## Task directions:
The required answer is a copy of each line in the entries below that includes "height".

** Stored data follows **

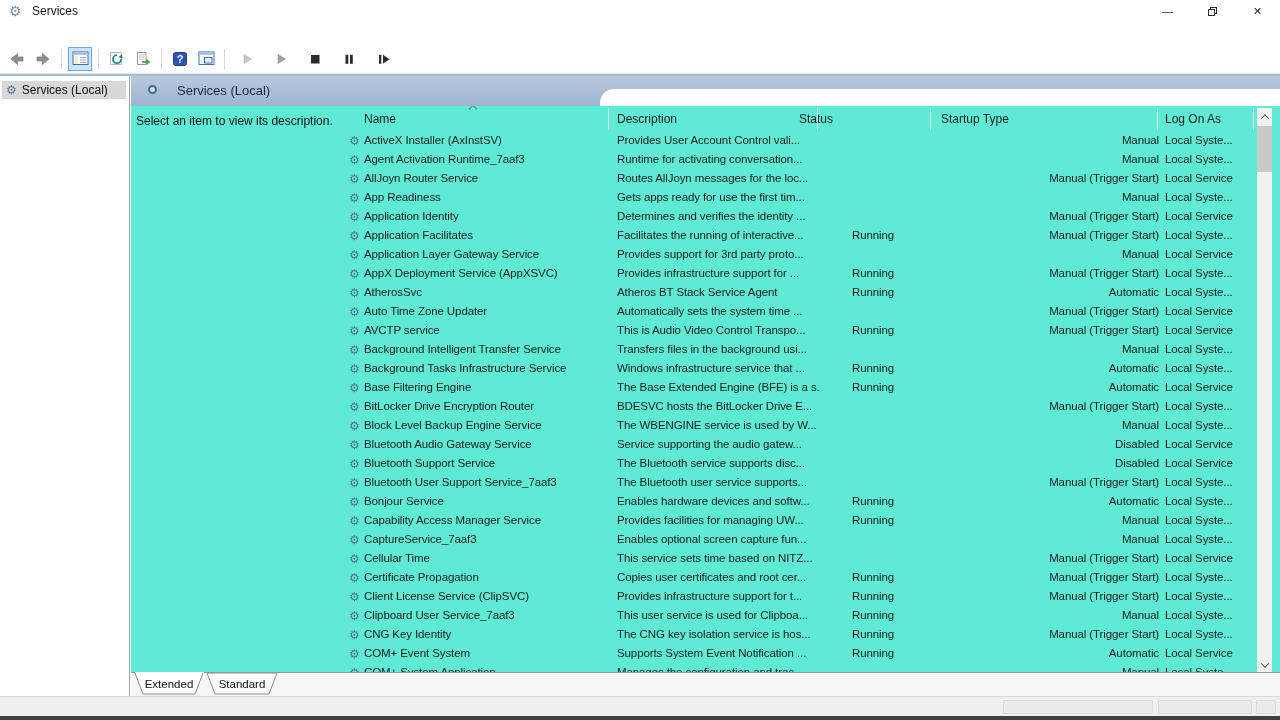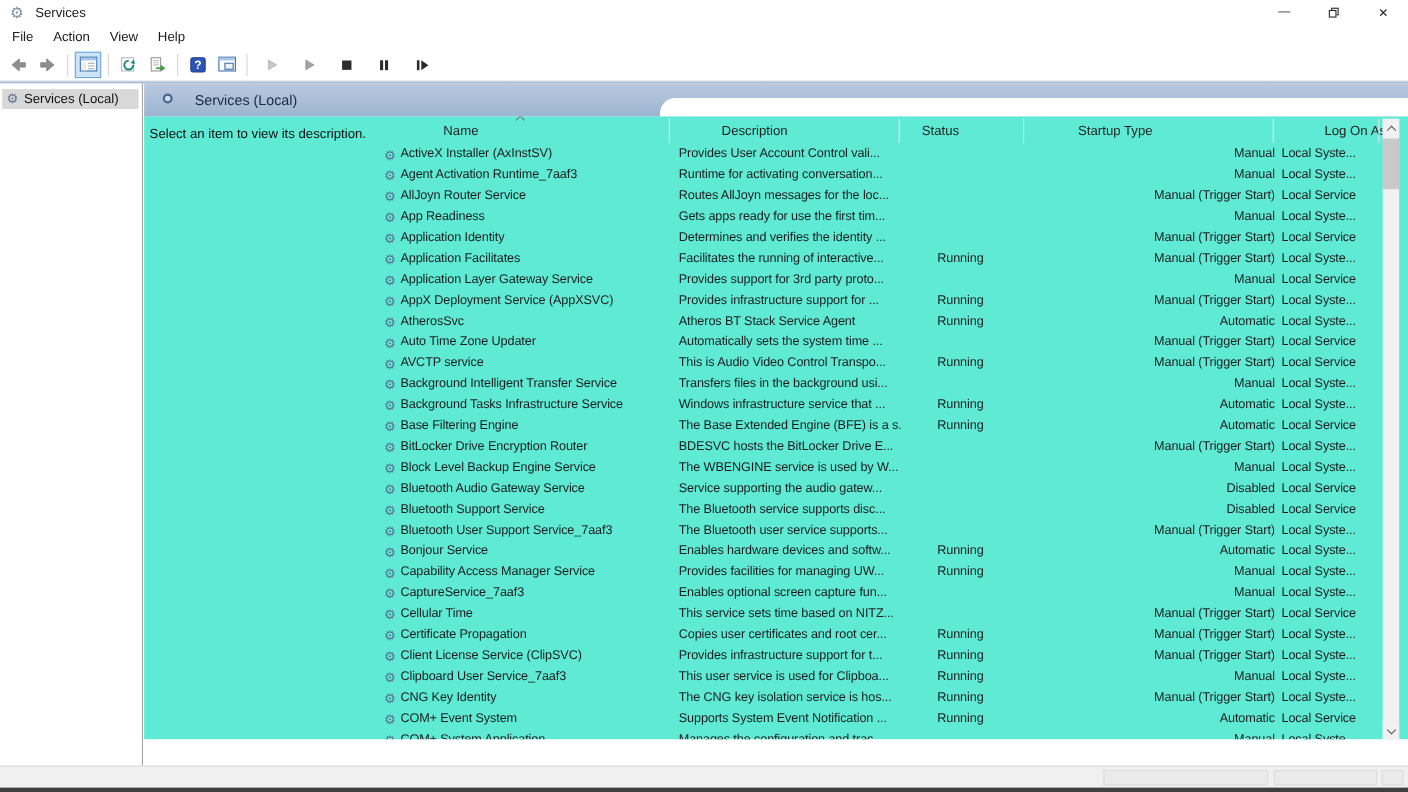--- a/index.html
+++ b/index.html
@@ -108,12 +108,6 @@
     </div>
   </div>
 
-  <div id="menubar">
-    <span class="menu-item">File</span>
-    <span class="menu-item">Action</span>
-    <span class="menu-item">View</span>
-    <span class="menu-item">Help</span>
-  </div>
 
   <div id="toolbar">
     <div class="tbtn">

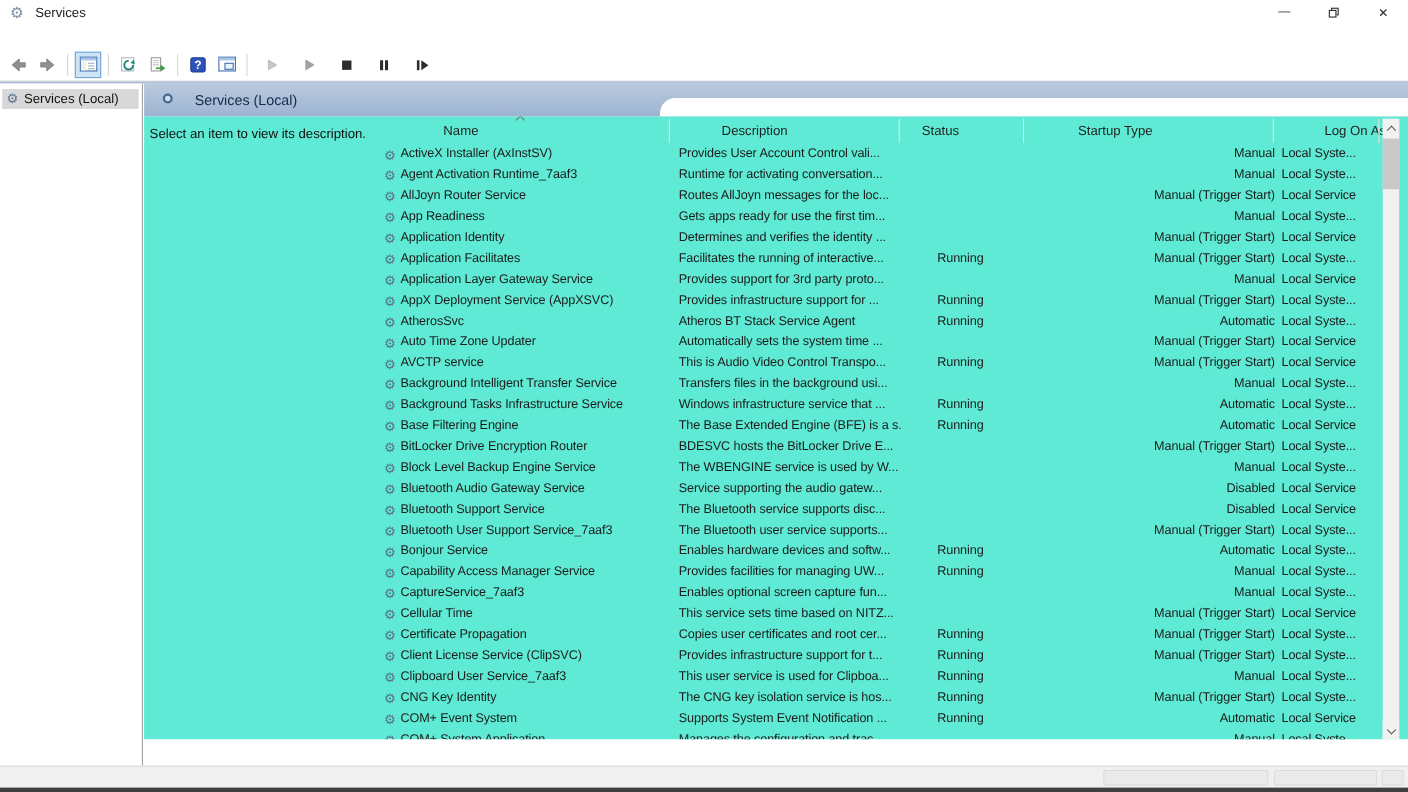--- a/index.html
+++ b/index.html
@@ -51,7 +51,7 @@
 
   
   #list-header { position:absolute; left:209px; top:2px; width:917px; height:24px; }
-  .hcell { position:absolute; top:4px; font-size:12px; color:#211f1f; white-space:nowrap;margin-left:39px; }
+  .hcell { position:absolute; top:4px; font-size:12px; color:#211f1f; white-space:nowrap; }
   .hsep { position:absolute; top:0; width:1px; height:22px; background:#e3e3e3; }
   #sort-caret { position:absolute; left:130px; top:-2px; width:6px; height:6px; border-left:1.4px solid #777; border-top:1.4px solid #777; transform:rotate(45deg); }
 

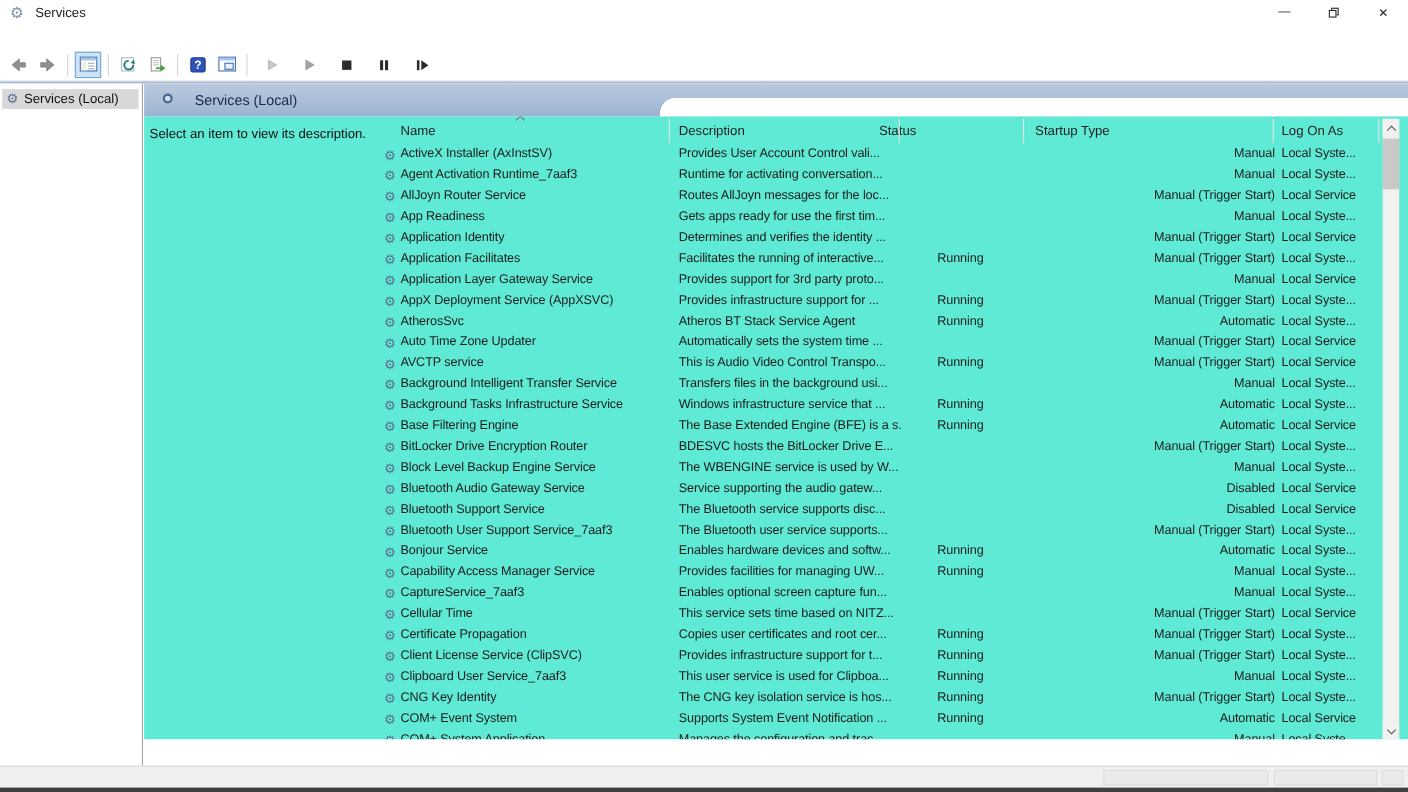--- a/index.html
+++ b/index.html
@@ -499,6 +499,15 @@
         </div>
       </div>
 
+      <div id="tabstrip">
+        <svg id="tabs-svg" width="180" height="25">
+          <rect x="4" y="0" width="69" height="2" fill="#ffffff"></rect>
+          <path d="M4 1 L12 22 L64 22 L72 1" fill="#ffffff" stroke="#8f8f8f"></path>
+          <path d="M76 1 L146 1 L138 22 L84 22 Z" fill="#fbfbfb" stroke="#8f8f8f"></path>
+          <text x="38" y="16" text-anchor="middle">Extended</text>
+          <text x="111" y="16" text-anchor="middle">Standard</text>
+        </svg>
+      </div>
     </div>
   </div>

** End of Stored data **

## Result of this task:
   #list-header { position:absolute; left:209px; top:2px; width:917px; height:24px; }
   .hsep { position:absolute; top:0; width:1px; height:22px; background:#e3e3e3; }
   #sort-caret { position:absolute; left:130px; top:-2px; width:6px; height:6px; border-left:1.4px solid #777; border-top:1.4px solid #777; transform:rotate(45deg); }
+        <svg id="tabs-svg" width="180" height="25">
+          <rect x="4" y="0" width="69" height="2" fill="#ffffff"></rect>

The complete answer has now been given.